Впрочем, есть еще одно обстоятельство. Пока пройдут месяцы и годы назначенного мне срока наказания, я, быть может, привыкну к моему нынешнему лицу и стану считать его своим. Оно уже не будет казаться мне маской, а будет тем единственным, которое только и есть у меня. Но ведь на протяжении целых тридцати лет у меня было мое прежнее, свое лицо и никакого другого просто не могло существовать. Значит, то лицо и был я сам и оно было тем единственным, которое только и могло быть у меня. Даже если пройдут десятки лет и я настолько свыкнусь с моим нынешним лицом, что буду считать его своим собственным, воспоминания о моем прежнем не изгладятся из моей памяти, как не могут изгладиться из памяти вдовца, вторично сочетающегося браком, воспоминания о его покойной жене.
Я все еще оставался подследственным.

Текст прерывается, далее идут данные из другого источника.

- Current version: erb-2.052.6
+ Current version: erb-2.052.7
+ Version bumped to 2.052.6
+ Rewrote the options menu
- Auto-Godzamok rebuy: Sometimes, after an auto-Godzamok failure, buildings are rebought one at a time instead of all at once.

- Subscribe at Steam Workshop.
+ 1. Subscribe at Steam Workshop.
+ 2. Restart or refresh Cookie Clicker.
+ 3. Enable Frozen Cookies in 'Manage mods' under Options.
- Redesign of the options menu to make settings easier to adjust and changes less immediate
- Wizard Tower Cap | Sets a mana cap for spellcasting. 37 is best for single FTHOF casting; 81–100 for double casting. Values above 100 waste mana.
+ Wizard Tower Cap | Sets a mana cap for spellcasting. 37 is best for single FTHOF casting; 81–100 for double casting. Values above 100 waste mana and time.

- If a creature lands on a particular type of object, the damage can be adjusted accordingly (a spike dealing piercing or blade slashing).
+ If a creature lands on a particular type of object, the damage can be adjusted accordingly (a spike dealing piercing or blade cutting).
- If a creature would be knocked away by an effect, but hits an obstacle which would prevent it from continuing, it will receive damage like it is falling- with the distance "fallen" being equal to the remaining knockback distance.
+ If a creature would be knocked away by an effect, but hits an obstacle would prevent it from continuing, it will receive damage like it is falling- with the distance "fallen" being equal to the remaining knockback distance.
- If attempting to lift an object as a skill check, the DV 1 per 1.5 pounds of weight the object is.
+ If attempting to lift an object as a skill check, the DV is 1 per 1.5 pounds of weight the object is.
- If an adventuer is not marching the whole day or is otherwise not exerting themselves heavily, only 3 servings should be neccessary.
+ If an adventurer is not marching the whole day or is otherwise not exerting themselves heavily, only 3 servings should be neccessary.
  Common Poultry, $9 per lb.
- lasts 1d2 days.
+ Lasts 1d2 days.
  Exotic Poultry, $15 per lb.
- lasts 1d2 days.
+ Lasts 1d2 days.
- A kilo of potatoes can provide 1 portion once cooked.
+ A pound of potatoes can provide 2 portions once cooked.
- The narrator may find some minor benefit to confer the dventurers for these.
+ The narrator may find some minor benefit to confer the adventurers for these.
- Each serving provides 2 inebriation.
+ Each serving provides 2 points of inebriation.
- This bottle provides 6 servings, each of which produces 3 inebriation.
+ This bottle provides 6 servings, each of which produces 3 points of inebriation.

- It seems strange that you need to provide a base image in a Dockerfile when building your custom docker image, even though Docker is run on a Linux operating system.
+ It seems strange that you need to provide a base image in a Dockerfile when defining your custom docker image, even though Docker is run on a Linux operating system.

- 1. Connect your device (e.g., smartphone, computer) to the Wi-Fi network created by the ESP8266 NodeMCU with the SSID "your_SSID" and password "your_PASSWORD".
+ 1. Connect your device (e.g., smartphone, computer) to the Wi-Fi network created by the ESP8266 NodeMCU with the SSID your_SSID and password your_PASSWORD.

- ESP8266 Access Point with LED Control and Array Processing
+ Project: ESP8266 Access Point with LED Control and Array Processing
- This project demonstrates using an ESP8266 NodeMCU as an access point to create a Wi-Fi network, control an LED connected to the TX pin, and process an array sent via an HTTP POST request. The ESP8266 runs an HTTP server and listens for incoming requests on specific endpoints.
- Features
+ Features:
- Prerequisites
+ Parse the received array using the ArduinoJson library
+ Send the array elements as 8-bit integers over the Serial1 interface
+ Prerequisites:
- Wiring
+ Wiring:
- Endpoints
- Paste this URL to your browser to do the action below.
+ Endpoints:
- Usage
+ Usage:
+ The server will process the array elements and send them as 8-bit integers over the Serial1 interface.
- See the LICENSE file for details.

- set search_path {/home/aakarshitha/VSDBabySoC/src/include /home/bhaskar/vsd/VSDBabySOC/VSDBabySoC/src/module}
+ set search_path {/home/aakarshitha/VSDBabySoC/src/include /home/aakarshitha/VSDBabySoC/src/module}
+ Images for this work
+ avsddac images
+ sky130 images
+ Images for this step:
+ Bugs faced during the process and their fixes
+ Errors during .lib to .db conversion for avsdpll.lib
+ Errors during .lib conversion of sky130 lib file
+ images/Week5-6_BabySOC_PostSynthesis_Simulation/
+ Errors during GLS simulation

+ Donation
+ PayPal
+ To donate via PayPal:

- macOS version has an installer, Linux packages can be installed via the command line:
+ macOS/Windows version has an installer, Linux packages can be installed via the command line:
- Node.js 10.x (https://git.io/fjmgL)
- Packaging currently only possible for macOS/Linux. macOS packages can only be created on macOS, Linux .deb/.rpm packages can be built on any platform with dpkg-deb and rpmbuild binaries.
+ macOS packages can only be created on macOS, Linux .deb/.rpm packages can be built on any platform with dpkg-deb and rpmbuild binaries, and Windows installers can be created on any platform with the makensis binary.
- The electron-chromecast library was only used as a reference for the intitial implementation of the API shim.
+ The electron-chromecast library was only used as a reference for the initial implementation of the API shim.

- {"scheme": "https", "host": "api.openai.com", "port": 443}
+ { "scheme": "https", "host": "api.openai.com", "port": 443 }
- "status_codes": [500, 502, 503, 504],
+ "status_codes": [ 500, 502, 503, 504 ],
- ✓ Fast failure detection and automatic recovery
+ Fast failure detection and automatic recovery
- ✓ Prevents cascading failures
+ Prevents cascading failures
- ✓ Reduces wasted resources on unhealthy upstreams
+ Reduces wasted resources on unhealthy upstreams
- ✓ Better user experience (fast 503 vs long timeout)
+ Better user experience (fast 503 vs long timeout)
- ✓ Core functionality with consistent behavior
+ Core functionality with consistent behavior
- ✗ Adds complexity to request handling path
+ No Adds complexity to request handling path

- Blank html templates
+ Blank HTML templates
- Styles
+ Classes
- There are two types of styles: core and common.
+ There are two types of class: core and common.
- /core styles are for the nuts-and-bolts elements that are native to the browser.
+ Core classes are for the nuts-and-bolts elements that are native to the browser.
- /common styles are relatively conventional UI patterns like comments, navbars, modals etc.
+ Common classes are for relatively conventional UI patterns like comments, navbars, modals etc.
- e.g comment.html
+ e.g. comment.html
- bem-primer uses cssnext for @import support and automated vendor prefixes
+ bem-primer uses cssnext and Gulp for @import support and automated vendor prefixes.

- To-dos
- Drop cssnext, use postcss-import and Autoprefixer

О Мари Томсон не было ни слуху ни духу. Все шло так, как я и предвидел тогда в зале суда. Да не только она, никто не вспомнил обо мне – ни знакомые, ни товарищи, ни коллеги. Мир замкнулся. Япония, общество, сто миллионов соотечественников – все это оказалось за пределами жизненной сферы, отныне отведенной для меня.
Я был одинок. Я сидел, прислонившись к стене, словно пригвожденный к самому себе.
Прошло около месяца, и меня снова потащили в суд – чтобы объявить приговор. Председатель суда, этот делец от юриспруденции, словно всемогущий бог, определял мою судьбу:
«…За кражу и нанесение материального ущерба обвиняемый осуждается на четыре года каторжных работ…»
Слова судьи доносились до меня словно издалека. Четыре года… Я не мог дать себе отчета, много это или мало… И вдруг из моих глаз хлынули слезы. То не были слезы раскаяния. Ведь я стоял перед ним в маске. Я хотел принять этот приговор с моим прежним, подлинным, своим лицом.